For most local children, the Kanc, a classic, magical rope tow, is where they learn to ski, learn to love to ski, and then, maybe, depending on the kid, learn to race, therein developing an incredible race program from the bottom up. Kanc Carvers is one of those experiences kids remember forever, first as little guys learning to race with the help of the Lin-Wood High School Race Team, coached by Aaron Loukes, Jeff Clermont, Kim Pinkham, Keegan Rice and Bailey Clermont. Then those little kids grow up to be big kids on the race team turning into Kanc Carver coaches, bringing the love of skiing and racing full circle.

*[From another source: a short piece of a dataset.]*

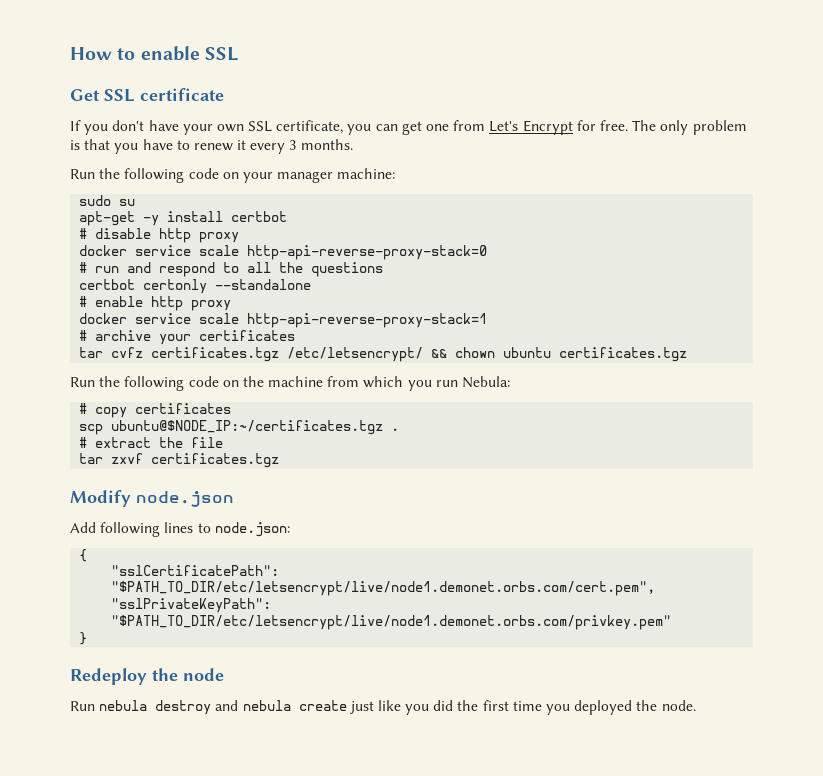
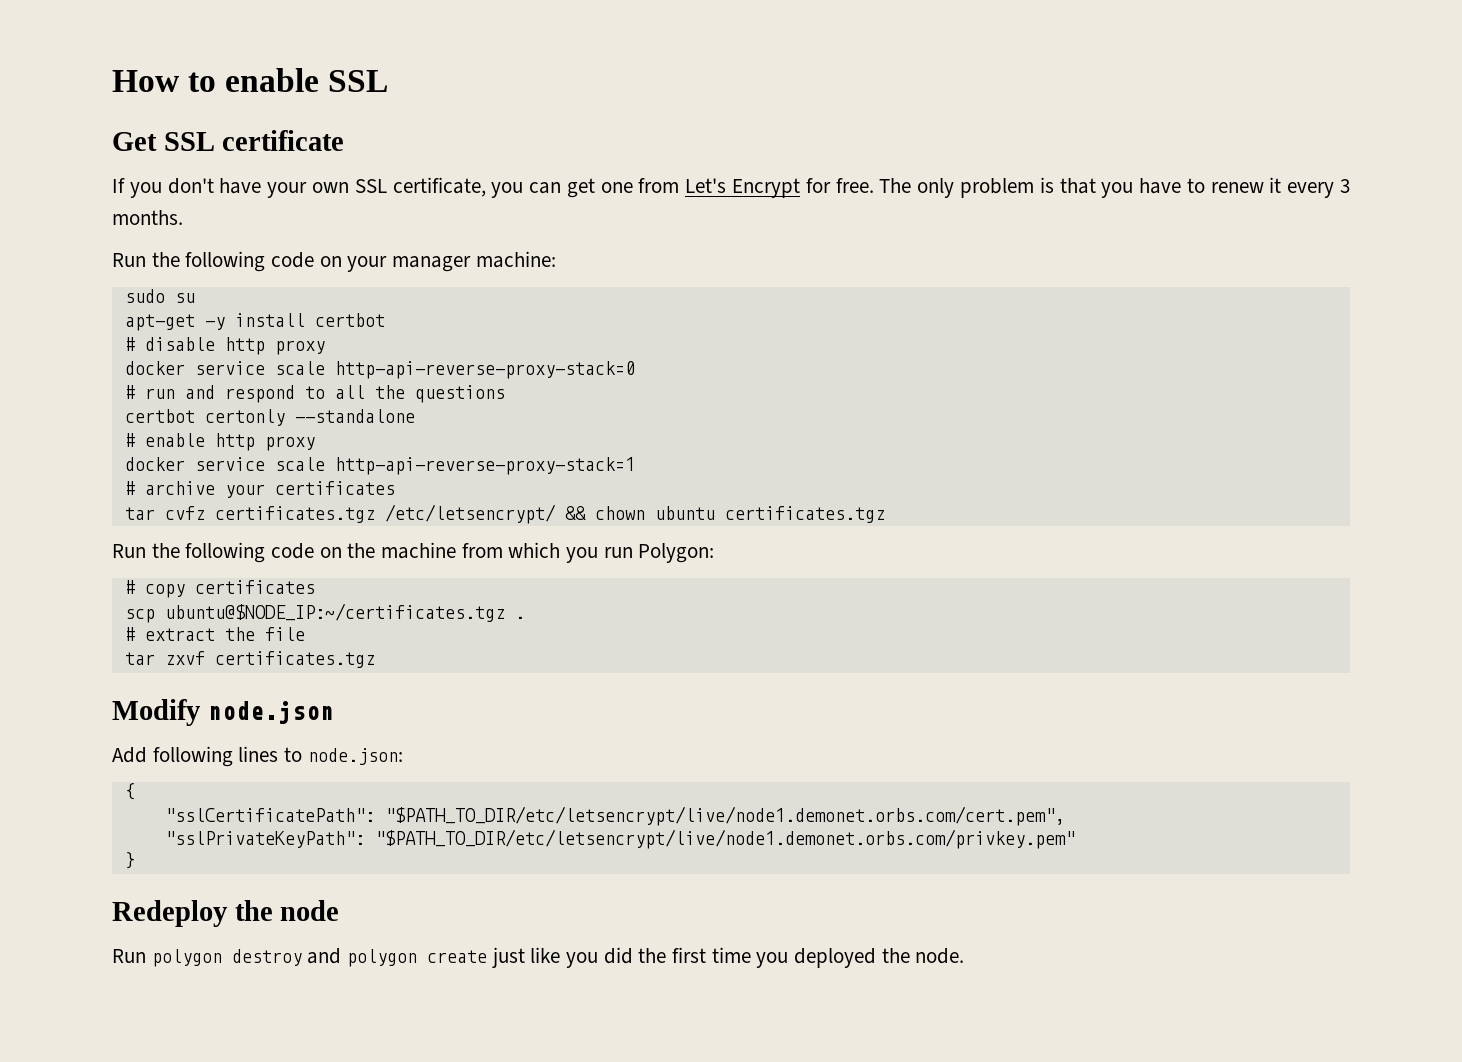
- Run the following code on the machine from which you run Nebula:
+ Run the following code on the machine from which you run Polygon:
- Run nebula destroy and nebula create just like you did the first time you deployed the node.
+ Run polygon destroy and polygon create just like you did the first time you deployed the node.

Aaron Loukes shared how the Kanc Carvers began when his daughter Chloe was in kindergarten, and now she is a freshmen at UNH. His daughter Lucy is a junior at Lin-Wood, now a Kanc Carver coach, and son, Charlie, is on the LW race team. “This is as good for my high school race team members as it for the kids, reinforcing the fundamentals of great skiing. Kanc Carvers provides opportunity, experience, and instruction; but along with that, it helps to create the desire and passion for skiing, which our community embraces and encourages. The HS ski coaches share the idea of helping and caring for others. I have no problems coming up with coaches each year. This is the biggest difference that our team and community has. Current coaches were Kanc Carvers and former Kanc Carvers are snowsports instructors or race coaches around the east.”
Jeff Clermont’s kids are grown up, but racing remains an integral part of his life, along with a love for the Kanc, where he first skied as a kid. “We first teach kids how to ski. Then we teach them how to race. Their movements become instinctive. In training, we push our limits, telling the kids: It’s OK to to crash, blow out and make mistakes here. This is where we learn.”
And what a spectacular place to learn; the Kanc is perfectly groomed always, maintains its own snowmaking, and runs by volunteers, funded by the town of Lincoln. The rope tow is nothing to laugh at; this is a serious tow, as accessible to toddlers as experts, provided you are willing to hang on for the ride of your life. Open most days after school from 3-5 and later for Kanc Carvers and even later still for middle and high school ski team training, the Kanc’s energy is unmatched. I stood at the base smiling while our Carver listened intently to what his big kid coaches were teaching him and his friends. Greta skied happily with her friend Jesse from kindergarten, too little to participate yet in Kanc Carvers, but certainly not to watch eagerly from any vantage point they could, little faces shining bright from the cold, lights, and anticipation.
In those moments, that ski team magic was clear; this is how they develop that love– because they are sharing it with friends from school, old and young alike. Jesse’s dad, Marcus Corey, was on ski patrol that night, and as he stood there talking with Geoff and me, along with other parents, we understood without words that our little guys would be the big kids in a flash. Marcus later reflected, “From where I stand, the scene is amazing. The sun is setting, the lights come on, the music plays and our kids are learning to ski from older kids they already look up to . This is all about atmosphere and Kanc Carvers creates that atmosphere where kids can grow into excellent skiers, and feel pride in the community which supports them.”
Thank you, Aaron, Jeff, Kim, Marcus, HS ski team members Dan O’Connor, Abbie Sawyer, Lucy Loukes, Kai Goode, Delana Welch, and Xena Bartlett, along with Tara Tower, Dave Dovholuk, ski patrollers, and endless volunteers who keep the penny candy and warm smiles stocked inside the Kanc. We are lucky to have this incredible resource in our backyard; of course, I can’t actually tell you where that backyard is, or I’d have to kill you. The tourists can have Loon, Cannon, Bretton Woods, and the Ice Castles; but the Kanc, dear friends, belongs to these kids and their families. You are always welcome to visit from time to time, but midweek magic at the Kanc under the lights is nothing short of a mountain miracle. Ask any kid in town.